Adding the 2nd pair later:
First I thought A3 would be best because it's closest to the mains. At least that's the config I remember from other threads. But now I'm leaning more toward A2, because that location: [a] coincides with Dolby's recommendation while favoring the sweet spot, and * provides greater exposure to 2nd row seating.

Assuming the sweet spot takes priority, I vote for A2 to start, then add A1 later. 
Of course, adding more Atmos speakers will even-out the sound at the expense of system cost & complexity.*


----------



## Lumen (May 17, 2014)

Found some more info on Atmos speaker placement. Here's an excerpt from this installation guide:

_*Dolby Atmos enabled speaker positioning* 
... If using only two Dolby Atmos enabled speakers, place the Dolby Atmos enabled speakers at the front left and front right speaker locations. Note: With the exception of the center and center surround speakers, all speakers in a Dolby Atmos playback system (listener level, overhead, Dolby Atmos enabled) must be added in pairs. Dolby Atmos speakers should be located in the front left and right and left rear surround and right rear surround locations in a 7.1.4 playback system._


----------



## NBPk402 (Feb 21, 2012)

Lumen said:


> Just thinking out loud (not an authority on the subject):
> Dolby recommends location A2 for just a single pair of Atmos ceiling speakers, but that's just for a single row of seating. Location A1 makes more sense to me for 2nd row exposure.
> 
> Adding the 2nd pair later:
> ...


*

I think that is what I am going to do... A2 first and then later A1.*


----------



## tonyvdb (Sep 5, 2007)

If you have people seated in the rear row of seats often I would think that A1 would be the best first spot to place them in?


----------



## NBPk402 (Feb 21, 2012)

tonyvdb said:


> If you have people seated in the rear row of seats often I would think that A1 would be the best first spot to place them in?

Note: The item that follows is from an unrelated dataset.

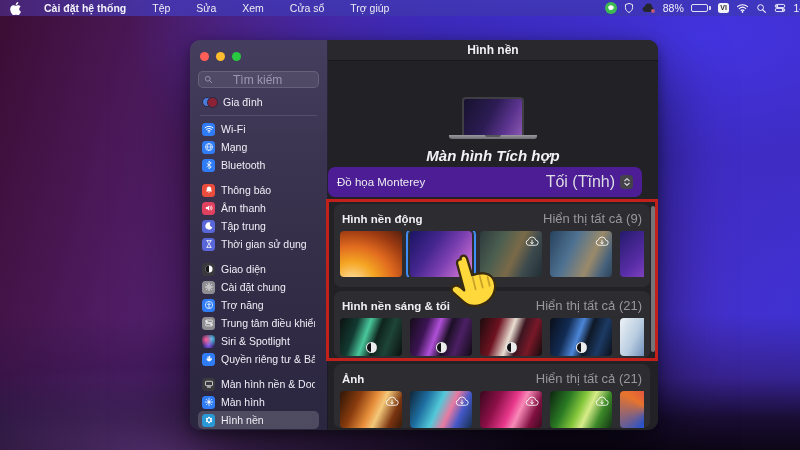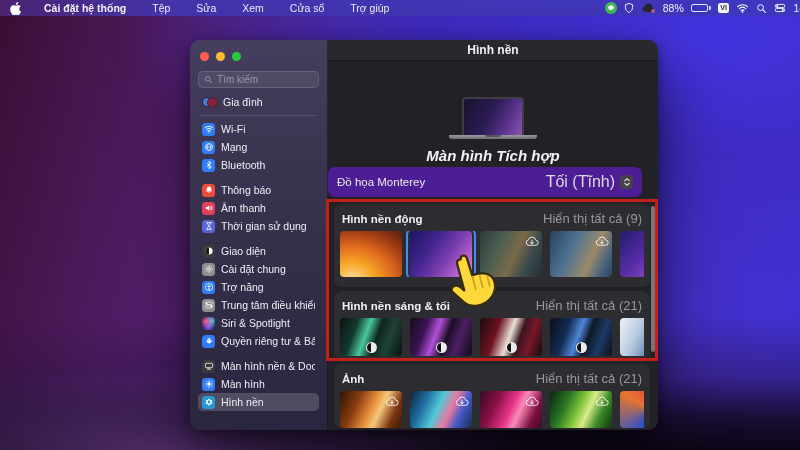"Tìm kiếm" .search { font-size: 10px -> 12px; gap: 4px -> 20px }
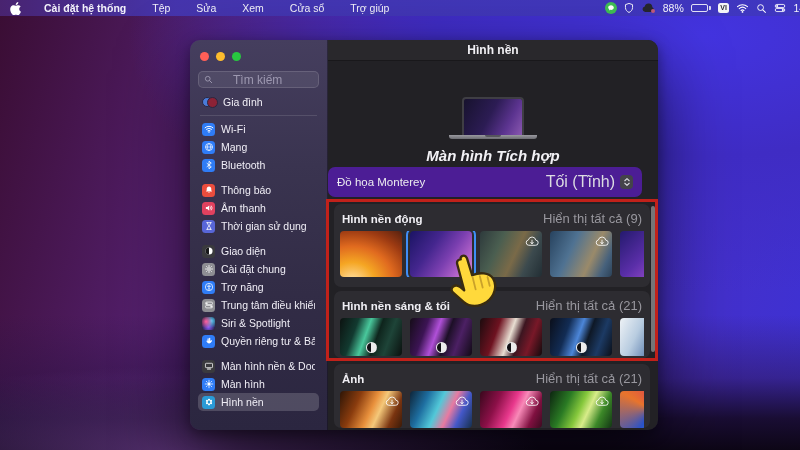"Tập trung" div.srow { html: none -> <div> <span> <svg> <path></path> </svg> </span> <span>Tập trung</span> </div> }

I think so too...currently the 2nd row is my favorite because of the sub under the 2nd row.


----------



## gdstupak (Jul 13, 2010)

Lumen said:


> Found some more info on Atmos speaker placement. Here's an excerpt from this installation guide:
> 
> _*Dolby Atmos enabled speaker positioning*
> ... If using only two Dolby Atmos enabled speakers, place the Dolby Atmos enabled speakers at the front left and front right speaker locations. Note: With the exception of the center and center surround speakers, all speakers in a Dolby Atmos playback system (listener level, overhead, Dolby Atmos enabled) must be added in pairs. Dolby Atmos speakers should be located in the front left and right and left rear surround and right rear surround locations in a 7.1.4 playback system._


I understand that recommendation is for _Dolby Atmos enabled speakers_, not recommendation for placement of actual ceiling speakers. _Dolby Atmos enabled speakers_ are floorstanding/bookshelf speakers that have up-firing drivers pointed toward the ceiling (this is for installations where actual ceiling speakers cannot be installed).

The Dolby recommendation for ceiling speakers is positions A1 & A2.

I agree with...
"_Assuming the sweet spot takes priority, I vote for A2 to start, then add A1 later. 
Of course, adding more Atmos speakers will even-out the sound at the expense of system cost & complexity._"


----------



## Lumen (May 17, 2014)

When thinking out loud I sometimes run off at the mouth! I should have given better info instead of just a link. Figs 12 &.14 on pp 20 & 22 show 7.1.2 and 7.1.4 Atmos ceiling locations. But only for a single row. Hmmmm. What to do? I agree to agree! 


Sent from my iPhone using Tapatalk


----------



## NBPk402 (Feb 21, 2012)

I think I will put the mounting holes in for A1, and A2...once i have that done I can move them between the 2 locations until I decide which I like better until I find a 2nd pair of speakers.


----------